Plutôt que de concevoir des workflows complexes entre agents, l’article plaide pour une architecture où le domaine est modélisé en premier : processus, état, invariants et règles métier. Les agents interagissent ensuite avec ce modèle partagé, sans avoir à gérer eux-mêmes les contraintes. Cette séparation réduit les risques liés aux erreurs de compréhension des règles et évite les systèmes soit trop risqués, soit trop restrictifs.

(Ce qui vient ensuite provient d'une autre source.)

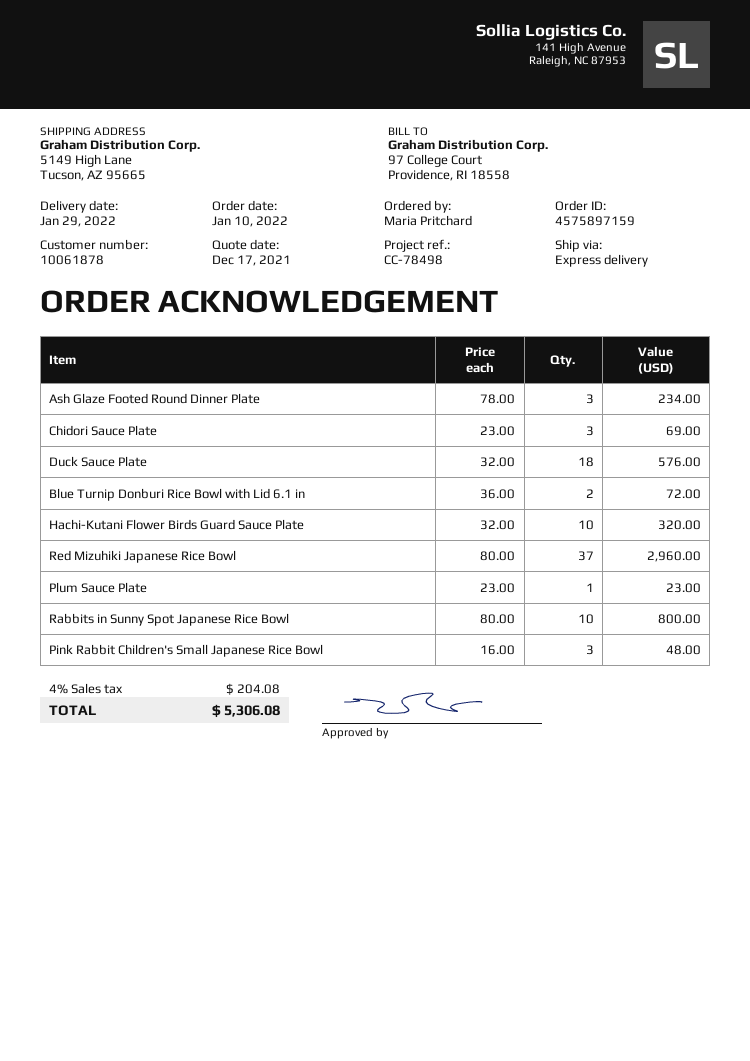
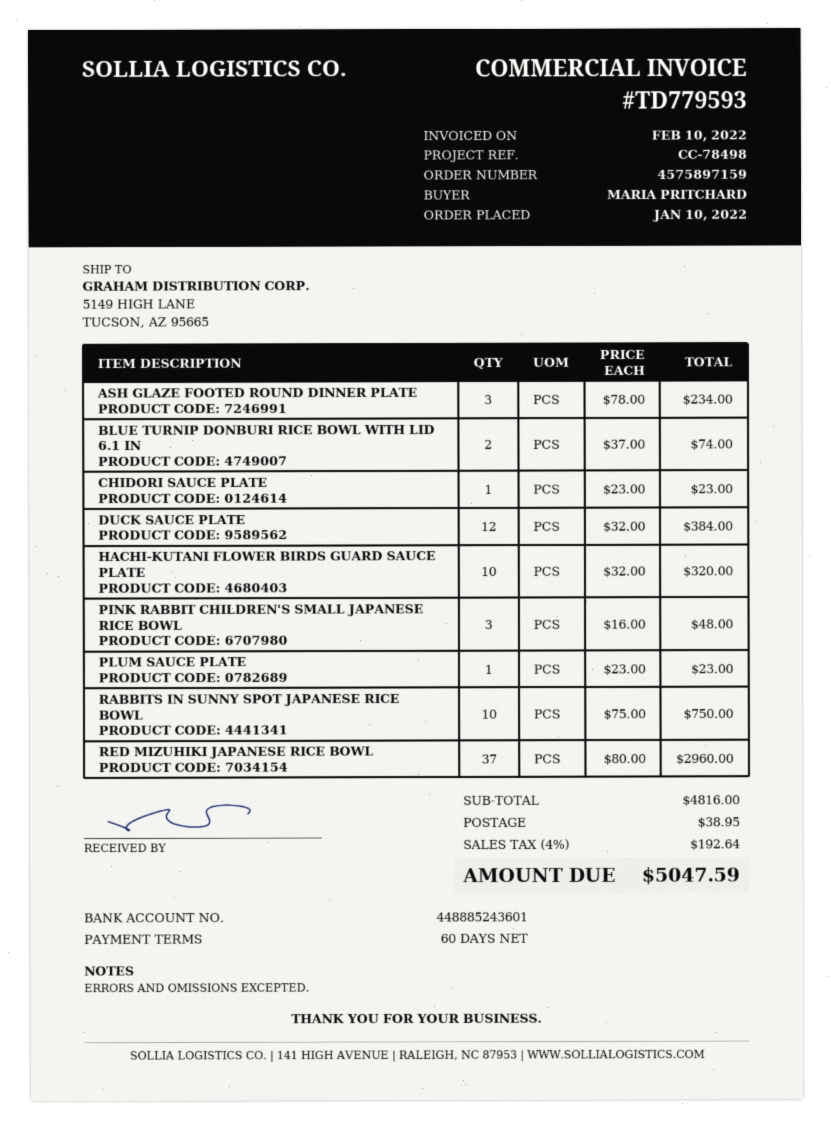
Chidori Sauce Plate: 3 x 23.00 = 69.00 -> 1 x 23.00 = 23.00
Duck Sauce Plate: 18 x 32.00 = 576.00 -> 12 x 32.00 = 384.00
Blue Turnip Donburi Rice Bowl with Lid 6.1 in: 2 x 36.00 = 72.00 -> 2 x 37.00 = 74.00
Rabbits in Sunny Spot Japanese Rice Bowl: 10 x 80.00 = 800.00 -> 10 x 75.00 = 750.00
shipping: none -> 38.95
tax: 4% = 204.08 -> 4% = 192.64
total: 5306.08 -> 5047.59

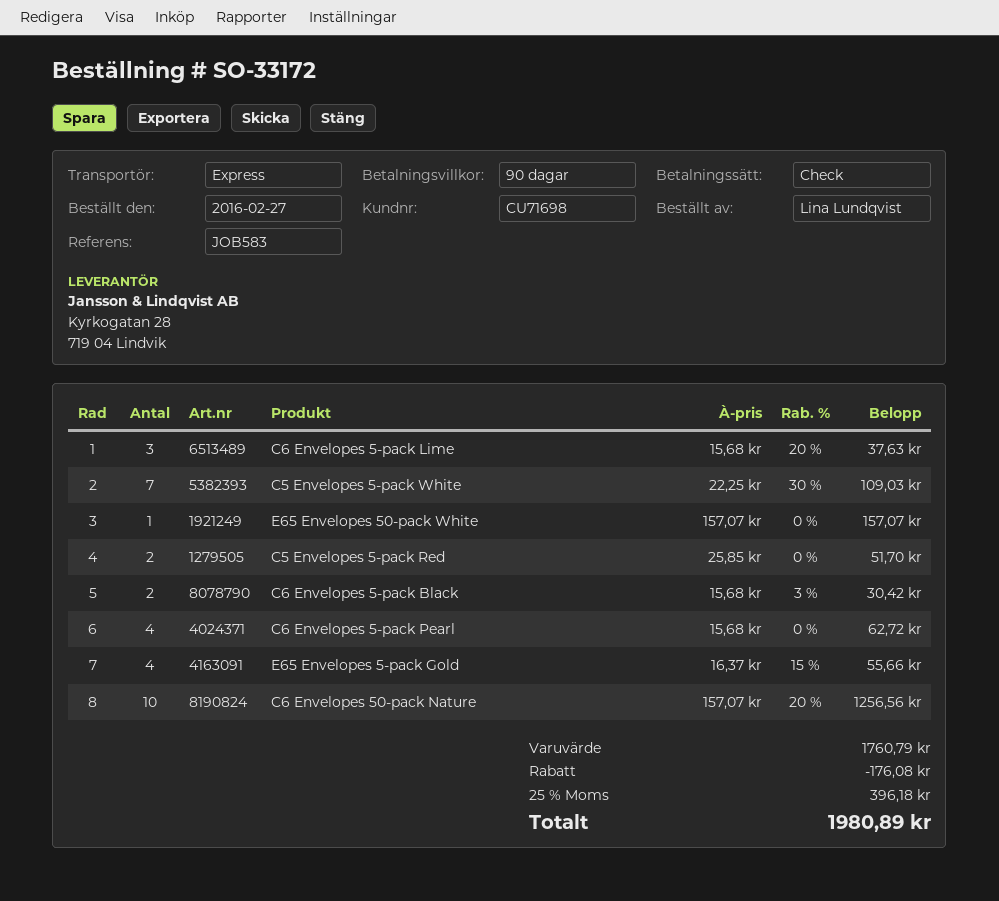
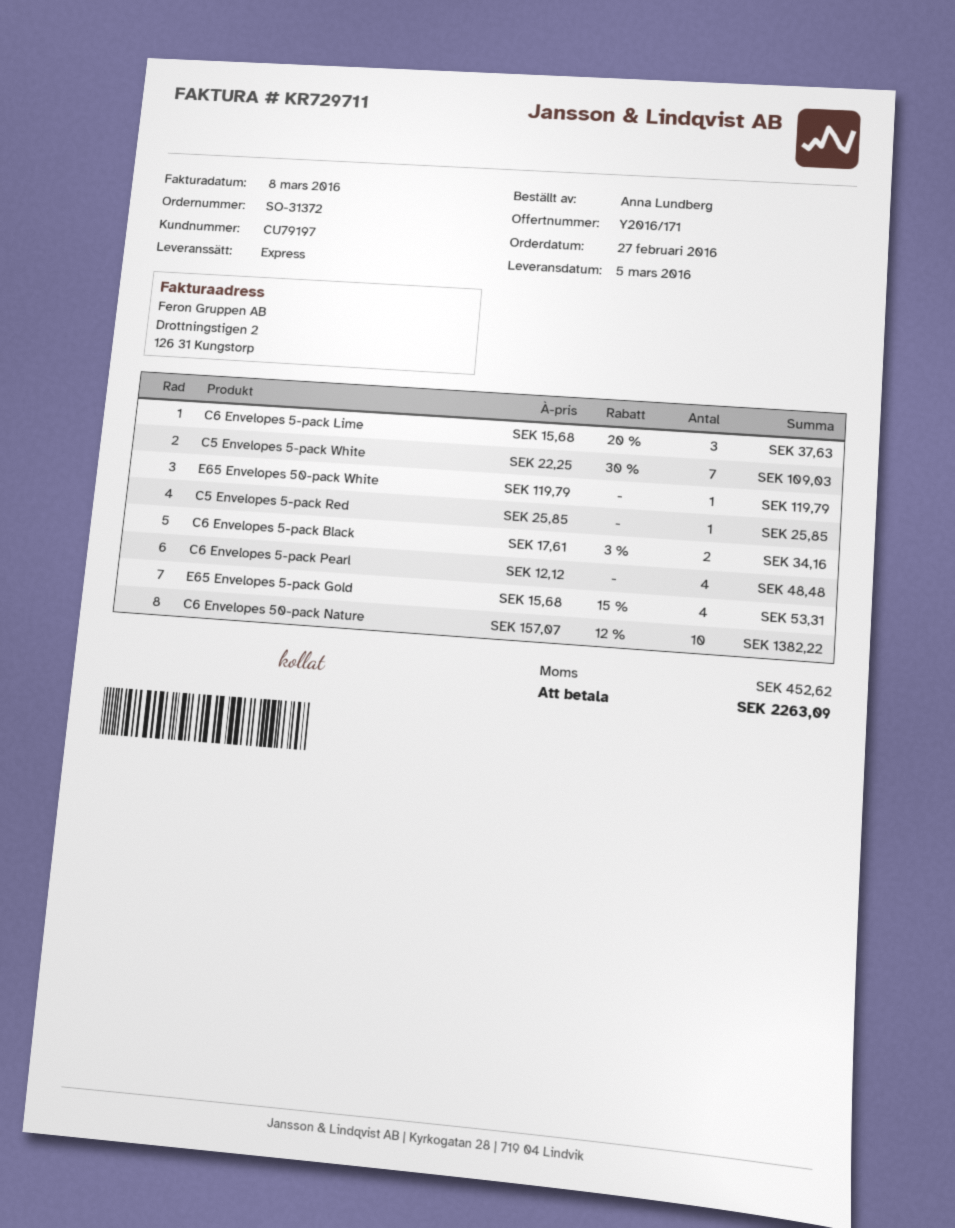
order number: SO-33172 -> SO-31372
customer number: CU71698 -> CU79197
ordered by: Lina Lundqvist -> Anna Lundberg
E65 Envelopes 50-pack White: 1 x 157.07 = 157.07 -> 1 x 119.79 = 119.79
C5 Envelopes 5-pack Red: 2 x 25.85 = 51.70 -> 1 x 25.85 = 25.85
C6 Envelopes 5-pack Black: 2 x 15.68 - 3% = 30.42 -> 2 x 17.61 - 3% = 34.16
C6 Envelopes 5-pack Pearl: 4 x 15.68 = 62.72 -> 4 x 12.12 = 48.48
E65 Envelopes 5-pack Gold: 4 x 16.37 - 15% = 55.66 -> 4 x 15.68 - 15% = 53.31
C6 Envelopes 50-pack Nature: 10 x 157.07 - 20% = 1256.56 -> 10 x 157.07 - 12% = 1382.22
discount: 176.08 -> none
tax: 396.18 -> 452.62
total: 1980.89 -> 2263.09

L’auteur présente Mozaik, un framework qui adopte cette approche en introduisant un état partagé et concurrentiel pour les agents, tandis que le modèle de domaine garantit le respect des règles. L’objectif est de construire des systèmes plus fiables et évolutifs, en s’appuyant sur une modélisation précise du monde réel plutôt que sur des workflows artificiels.